As William notes, it’s one thing to do the research, it’s another to change policy and culture. He says the good news is, a lot of people are looking for solutions in Canada and governments do respond well to solid evidence.
“We’re hoping to raise the volume of the conversation and get more momentum going in the public policy arena,” Williams says. “We also want to share what we have learned, not just from Denmark but from our CFN-funded research here in Canada.” To that end, Williams says CFN is embarking on a cross-country tour this year, to engage with communities on the topic of frailty and discuss creative solutions to the increasingly heavy burden of frailty on caregivers and the healthcare system.
“If we continue on the same course in Canada, we will run out of capacity in our healthcare system,” notes Williams. “But a lot of our budget challenges could be addressed from non-healthcare sources, such as community-based programs that help people function well in their homes. We saw a lot of that in Denmark.”
Williams sees many opportunities for Canada to adopt Danish-style approaches—such as treating food as medicine—and notes that CFN is supporting research led by Dr.
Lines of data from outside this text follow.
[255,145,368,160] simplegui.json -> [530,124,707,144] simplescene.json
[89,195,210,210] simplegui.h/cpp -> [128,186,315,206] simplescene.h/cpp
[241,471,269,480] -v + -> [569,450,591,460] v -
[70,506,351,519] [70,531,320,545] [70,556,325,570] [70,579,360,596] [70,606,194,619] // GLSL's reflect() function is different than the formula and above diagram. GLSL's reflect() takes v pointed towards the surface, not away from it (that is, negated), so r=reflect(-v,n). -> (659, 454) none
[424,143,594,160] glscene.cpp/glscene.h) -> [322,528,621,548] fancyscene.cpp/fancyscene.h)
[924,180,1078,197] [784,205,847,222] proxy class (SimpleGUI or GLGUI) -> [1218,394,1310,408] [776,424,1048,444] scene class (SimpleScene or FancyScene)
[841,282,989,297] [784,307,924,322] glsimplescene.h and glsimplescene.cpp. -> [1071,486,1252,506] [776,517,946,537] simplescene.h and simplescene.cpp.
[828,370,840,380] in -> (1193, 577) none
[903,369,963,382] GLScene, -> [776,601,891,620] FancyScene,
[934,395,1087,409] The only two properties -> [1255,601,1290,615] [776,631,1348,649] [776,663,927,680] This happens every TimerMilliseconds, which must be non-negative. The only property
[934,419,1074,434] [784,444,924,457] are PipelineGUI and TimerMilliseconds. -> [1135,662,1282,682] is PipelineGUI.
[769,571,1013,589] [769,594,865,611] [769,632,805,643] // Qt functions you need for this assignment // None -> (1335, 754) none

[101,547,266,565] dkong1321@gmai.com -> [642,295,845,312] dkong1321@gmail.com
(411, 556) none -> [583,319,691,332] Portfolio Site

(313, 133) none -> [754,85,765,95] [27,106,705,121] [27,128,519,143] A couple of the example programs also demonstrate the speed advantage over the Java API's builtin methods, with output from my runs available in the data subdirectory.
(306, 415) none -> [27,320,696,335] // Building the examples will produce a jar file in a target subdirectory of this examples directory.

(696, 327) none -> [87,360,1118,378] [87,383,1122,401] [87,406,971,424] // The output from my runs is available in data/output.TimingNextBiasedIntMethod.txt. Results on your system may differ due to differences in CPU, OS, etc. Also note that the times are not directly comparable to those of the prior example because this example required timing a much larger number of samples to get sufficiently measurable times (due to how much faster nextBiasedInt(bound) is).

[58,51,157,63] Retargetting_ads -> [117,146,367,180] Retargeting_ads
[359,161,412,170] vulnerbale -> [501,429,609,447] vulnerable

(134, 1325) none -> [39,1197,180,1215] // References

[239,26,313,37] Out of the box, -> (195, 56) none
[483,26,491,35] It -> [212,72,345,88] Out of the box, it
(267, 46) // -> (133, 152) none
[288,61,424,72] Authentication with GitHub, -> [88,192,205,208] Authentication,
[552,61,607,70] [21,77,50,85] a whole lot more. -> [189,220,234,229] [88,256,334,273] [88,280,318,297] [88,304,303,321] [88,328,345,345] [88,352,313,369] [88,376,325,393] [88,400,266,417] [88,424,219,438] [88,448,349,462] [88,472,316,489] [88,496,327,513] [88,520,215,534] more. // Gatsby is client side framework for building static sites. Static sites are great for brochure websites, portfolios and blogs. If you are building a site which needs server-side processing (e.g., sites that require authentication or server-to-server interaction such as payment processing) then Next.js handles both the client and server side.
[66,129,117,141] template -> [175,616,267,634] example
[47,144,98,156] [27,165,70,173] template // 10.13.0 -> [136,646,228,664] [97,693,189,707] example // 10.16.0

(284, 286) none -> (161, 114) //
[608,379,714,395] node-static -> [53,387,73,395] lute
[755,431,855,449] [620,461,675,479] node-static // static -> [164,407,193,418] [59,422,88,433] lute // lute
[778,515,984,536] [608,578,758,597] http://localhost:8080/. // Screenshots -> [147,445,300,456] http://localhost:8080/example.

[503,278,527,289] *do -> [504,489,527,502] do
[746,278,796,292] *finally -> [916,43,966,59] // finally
Heather Keller to improve the nutrient intake of people who are frail or vulnerable to frailty in Canadian hospitals.
“We need to continue to involve citizens in the research and in building partnerships to address frailty and also loneliness in our communities,” he says. “Mixing generations in innovative living accommodations, learning from our immigrant communities how they care for their senior members, taking pets and children into nursing homes… even small initiatives can add up to a big impact.”
In April of 2019 a Danish delegation visited Canada to learn more about frailty innovations in the works here—such as those featured in CFN’s Innovation Showcase in September 2018, like the COACH program in PEI and the Hospital Without Walls in Ontario.
“I think we can do a lot better at understanding our own success stories,” Williams says. “Sharing them with our Danish visitors will really help us highlight the excellent work underway in Canada. We can all learn from each other in this vast undertaking to improve the health and well-being of older citizens all around the world.”